* TASK
Write the records below out again word for word, with the pictures removed.

* AVAILABLE DATA
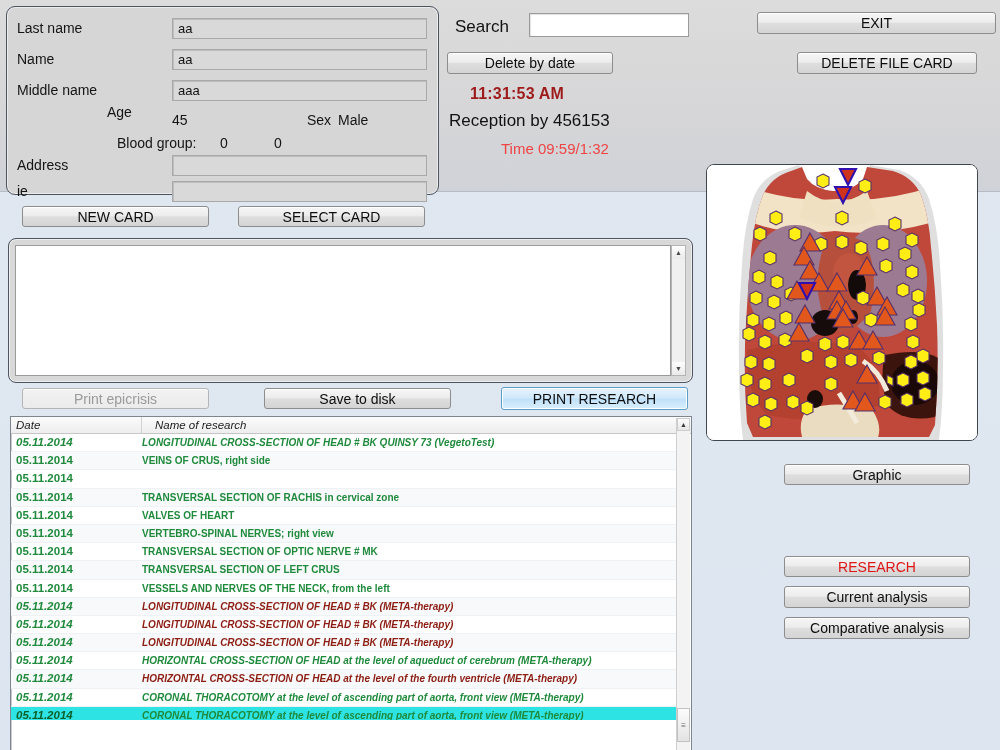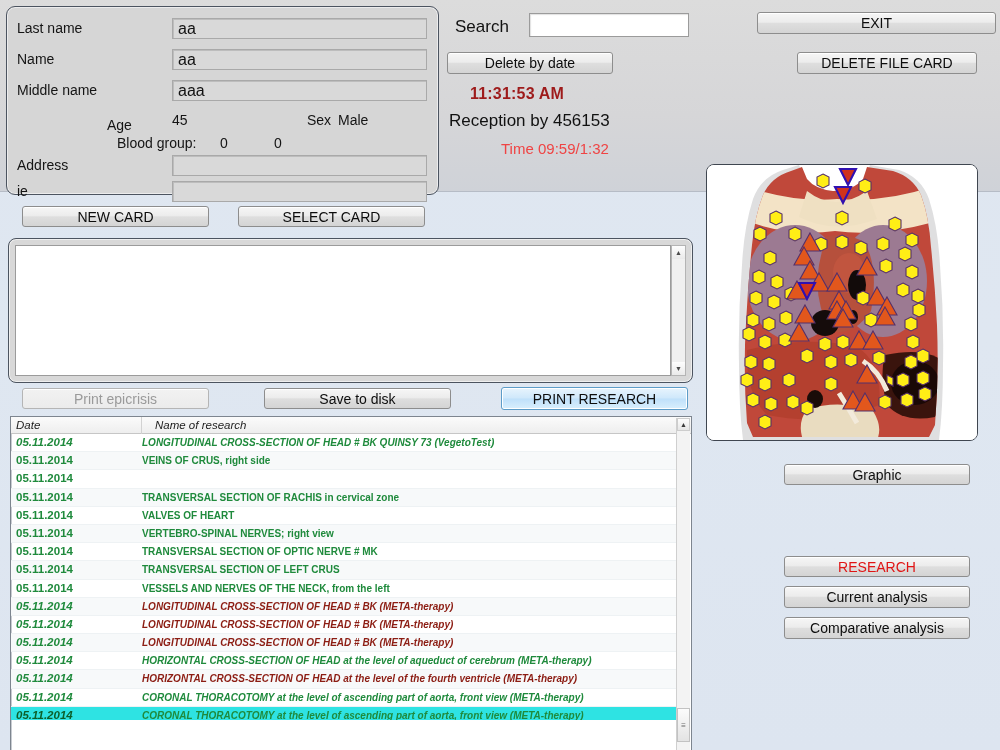--- a/index.html
+++ b/index.html
@@ -38,7 +38,7 @@
     background:#d9d9d9;
     border:1px solid #a9a9a9;
     box-shadow:inset 1px 1px 0 #bdbdbd;
-    font-size:16px;color:#111;line-height:19px;
+    font-size:13px;color:#111;line-height:19px;
     padding-left:5px;box-sizing:border-box;
     overflow:hidden;white-space:nowrap;
   }

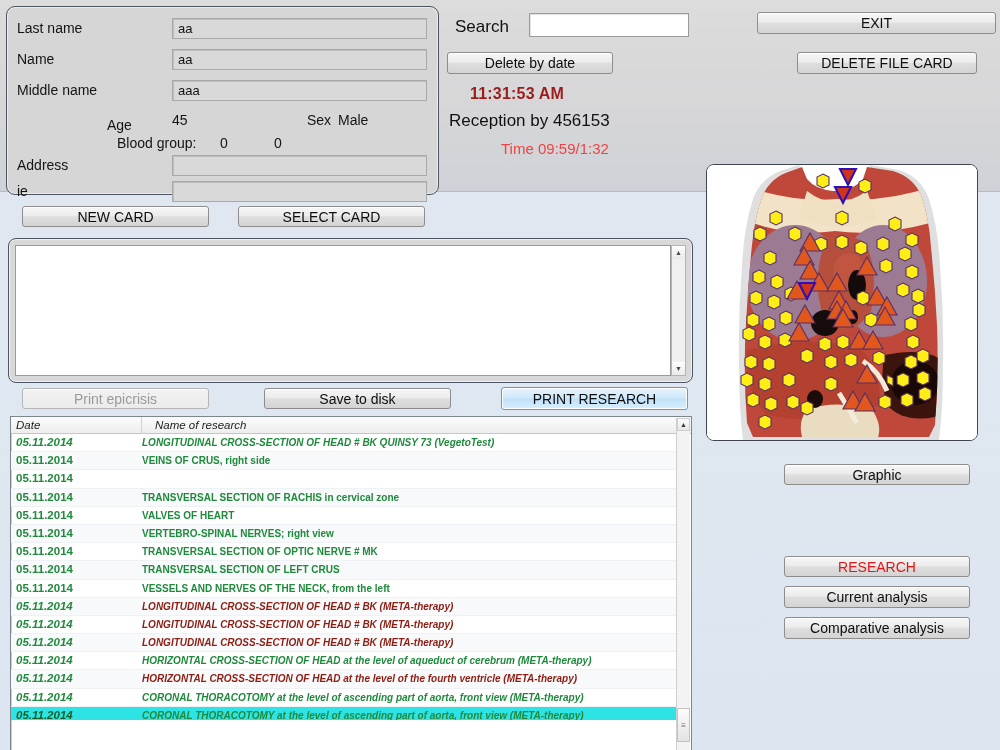--- a/index.html
+++ b/index.html
@@ -180,7 +180,7 @@
     <div class="frm-lbl" style="left:10px;top:73px;width:150px;">Middle name</div>
     <div class="frm-inp" style="left:165px;top:73px;width:255px;">aaa</div>
 
-    <div class="frm-txt" style="left:100px;top:108px;">Age</div>
+    <div class="frm-txt" style="left:100px;top:95px;">Age</div>
     <div class="frm-txt" style="left:165px;top:103px;">45</div>
     <div class="frm-txt" style="left:300px;top:103px;">Sex</div>
     <div class="frm-txt" style="left:331px;top:103px;">Male</div>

* SOLUTION TO THE PROBLEM
--- a/index.html
+++ b/index.html
@@ -38,7 +38,7 @@
     background:#d9d9d9;
     border:1px solid #a9a9a9;
     box-shadow:inset 1px 1px 0 #bdbdbd;
-    font-size:16px;color:#111;line-height:19px;
+    font-size:13px;color:#111;line-height:19px;
     padding-left:5px;box-sizing:border-box;
     overflow:hidden;white-space:nowrap;
   }

--- a/index.html
+++ b/index.html
@@ -180,7 +180,7 @@
     <div class="frm-lbl" style="left:10px;top:73px;width:150px;">Middle name</div>
     <div class="frm-inp" style="left:165px;top:73px;width:255px;">aaa</div>
 
-    <div class="frm-txt" style="left:100px;top:108px;">Age</div>
+    <div class="frm-txt" style="left:100px;top:95px;">Age</div>
     <div class="frm-txt" style="left:165px;top:103px;">45</div>
     <div class="frm-txt" style="left:300px;top:103px;">Sex</div>
     <div class="frm-txt" style="left:331px;top:103px;">Male</div>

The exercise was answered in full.